Problem description: Set down, please, exactly the lines below that run from the line with "Среднее | Вес: 0,10 -> 0,11" to the line with "ALDEN OF WATERFORD | KPI: 71.78 -> 71.79", both lines included.

Extracted records
▼

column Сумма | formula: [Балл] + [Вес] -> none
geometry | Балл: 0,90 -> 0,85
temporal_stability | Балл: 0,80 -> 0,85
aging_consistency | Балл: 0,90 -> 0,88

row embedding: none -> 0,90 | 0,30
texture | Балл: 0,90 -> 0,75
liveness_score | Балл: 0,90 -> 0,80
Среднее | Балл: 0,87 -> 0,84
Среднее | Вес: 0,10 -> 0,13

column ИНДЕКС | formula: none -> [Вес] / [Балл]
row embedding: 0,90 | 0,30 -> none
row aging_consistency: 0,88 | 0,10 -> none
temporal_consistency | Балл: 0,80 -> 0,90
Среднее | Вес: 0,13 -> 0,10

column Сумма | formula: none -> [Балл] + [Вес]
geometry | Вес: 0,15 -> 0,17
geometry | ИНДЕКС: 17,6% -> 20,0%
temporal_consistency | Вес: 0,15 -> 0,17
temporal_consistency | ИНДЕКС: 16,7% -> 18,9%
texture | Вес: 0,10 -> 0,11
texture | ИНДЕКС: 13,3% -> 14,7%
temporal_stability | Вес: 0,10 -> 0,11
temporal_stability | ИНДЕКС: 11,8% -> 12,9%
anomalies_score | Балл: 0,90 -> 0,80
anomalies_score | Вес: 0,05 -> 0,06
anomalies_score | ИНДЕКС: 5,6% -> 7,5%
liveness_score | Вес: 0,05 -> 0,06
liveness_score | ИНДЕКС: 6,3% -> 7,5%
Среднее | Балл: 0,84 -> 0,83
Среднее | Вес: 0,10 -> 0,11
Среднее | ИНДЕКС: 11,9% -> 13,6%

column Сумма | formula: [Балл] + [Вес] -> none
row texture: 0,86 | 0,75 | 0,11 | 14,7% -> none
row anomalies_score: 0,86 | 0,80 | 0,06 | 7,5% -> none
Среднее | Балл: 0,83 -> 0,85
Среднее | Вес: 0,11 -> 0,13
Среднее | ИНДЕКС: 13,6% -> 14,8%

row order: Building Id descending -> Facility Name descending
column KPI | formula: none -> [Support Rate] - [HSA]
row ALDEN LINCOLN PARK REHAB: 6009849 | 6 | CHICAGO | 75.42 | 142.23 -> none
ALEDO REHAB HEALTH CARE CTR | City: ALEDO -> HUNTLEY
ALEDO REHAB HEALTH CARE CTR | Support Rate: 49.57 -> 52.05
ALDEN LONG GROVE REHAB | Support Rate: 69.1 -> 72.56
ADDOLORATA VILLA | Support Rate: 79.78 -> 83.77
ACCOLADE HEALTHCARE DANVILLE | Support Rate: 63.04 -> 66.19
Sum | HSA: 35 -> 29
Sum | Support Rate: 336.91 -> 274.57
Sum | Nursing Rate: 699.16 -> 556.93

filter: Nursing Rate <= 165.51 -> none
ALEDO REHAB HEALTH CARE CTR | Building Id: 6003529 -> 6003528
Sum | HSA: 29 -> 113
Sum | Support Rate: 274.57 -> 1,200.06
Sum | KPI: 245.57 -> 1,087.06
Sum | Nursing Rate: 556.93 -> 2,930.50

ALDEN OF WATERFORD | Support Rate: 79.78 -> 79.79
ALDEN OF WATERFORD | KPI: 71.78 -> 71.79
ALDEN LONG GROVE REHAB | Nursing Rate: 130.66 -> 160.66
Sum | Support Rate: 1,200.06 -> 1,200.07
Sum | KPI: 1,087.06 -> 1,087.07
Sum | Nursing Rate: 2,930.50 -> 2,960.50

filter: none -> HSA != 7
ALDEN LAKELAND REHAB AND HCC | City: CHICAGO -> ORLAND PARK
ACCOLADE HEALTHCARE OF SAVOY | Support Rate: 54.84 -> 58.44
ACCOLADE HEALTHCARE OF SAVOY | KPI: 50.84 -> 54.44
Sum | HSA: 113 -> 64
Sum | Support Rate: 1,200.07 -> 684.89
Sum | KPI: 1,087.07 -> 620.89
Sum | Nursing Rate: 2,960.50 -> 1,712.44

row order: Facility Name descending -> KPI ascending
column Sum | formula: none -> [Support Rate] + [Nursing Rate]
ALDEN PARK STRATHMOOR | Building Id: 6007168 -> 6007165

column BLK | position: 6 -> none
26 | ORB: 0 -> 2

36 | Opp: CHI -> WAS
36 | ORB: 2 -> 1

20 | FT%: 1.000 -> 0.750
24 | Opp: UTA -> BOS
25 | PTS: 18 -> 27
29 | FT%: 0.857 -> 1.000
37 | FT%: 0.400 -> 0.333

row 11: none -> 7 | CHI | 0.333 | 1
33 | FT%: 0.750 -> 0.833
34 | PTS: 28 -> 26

▲

Result of the exercise:
Среднее | Вес: 0,10 -> 0,11
Среднее | ИНДЕКС: 11,9% -> 13,6%

column Сумма | formula: [Балл] + [Вес] -> none
row texture: 0,86 | 0,75 | 0,11 | 14,7% -> none
row anomalies_score: 0,86 | 0,80 | 0,06 | 7,5% -> none
Среднее | Балл: 0,83 -> 0,85
Среднее | Вес: 0,11 -> 0,13
Среднее | ИНДЕКС: 13,6% -> 14,8%

row order: Building Id descending -> Facility Name descending
column KPI | formula: none -> [Support Rate] - [HSA]
row ALDEN LINCOLN PARK REHAB: 6009849 | 6 | CHICAGO | 75.42 | 142.23 -> none
ALEDO REHAB HEALTH CARE CTR | City: ALEDO -> HUNTLEY
ALEDO REHAB HEALTH CARE CTR | Support Rate: 49.57 -> 52.05
ALDEN LONG GROVE REHAB | Support Rate: 69.1 -> 72.56
ADDOLORATA VILLA | Support Rate: 79.78 -> 83.77
ACCOLADE HEALTHCARE DANVILLE | Support Rate: 63.04 -> 66.19
Sum | HSA: 35 -> 29
Sum | Support Rate: 336.91 -> 274.57
Sum | Nursing Rate: 699.16 -> 556.93

filter: Nursing Rate <= 165.51 -> none
ALEDO REHAB HEALTH CARE CTR | Building Id: 6003529 -> 6003528
Sum | HSA: 29 -> 113
Sum | Support Rate: 274.57 -> 1,200.06
Sum | KPI: 245.57 -> 1,087.06
Sum | Nursing Rate: 556.93 -> 2,930.50

ALDEN OF WATERFORD | Support Rate: 79.78 -> 79.79
ALDEN OF WATERFORD | KPI: 71.78 -> 71.79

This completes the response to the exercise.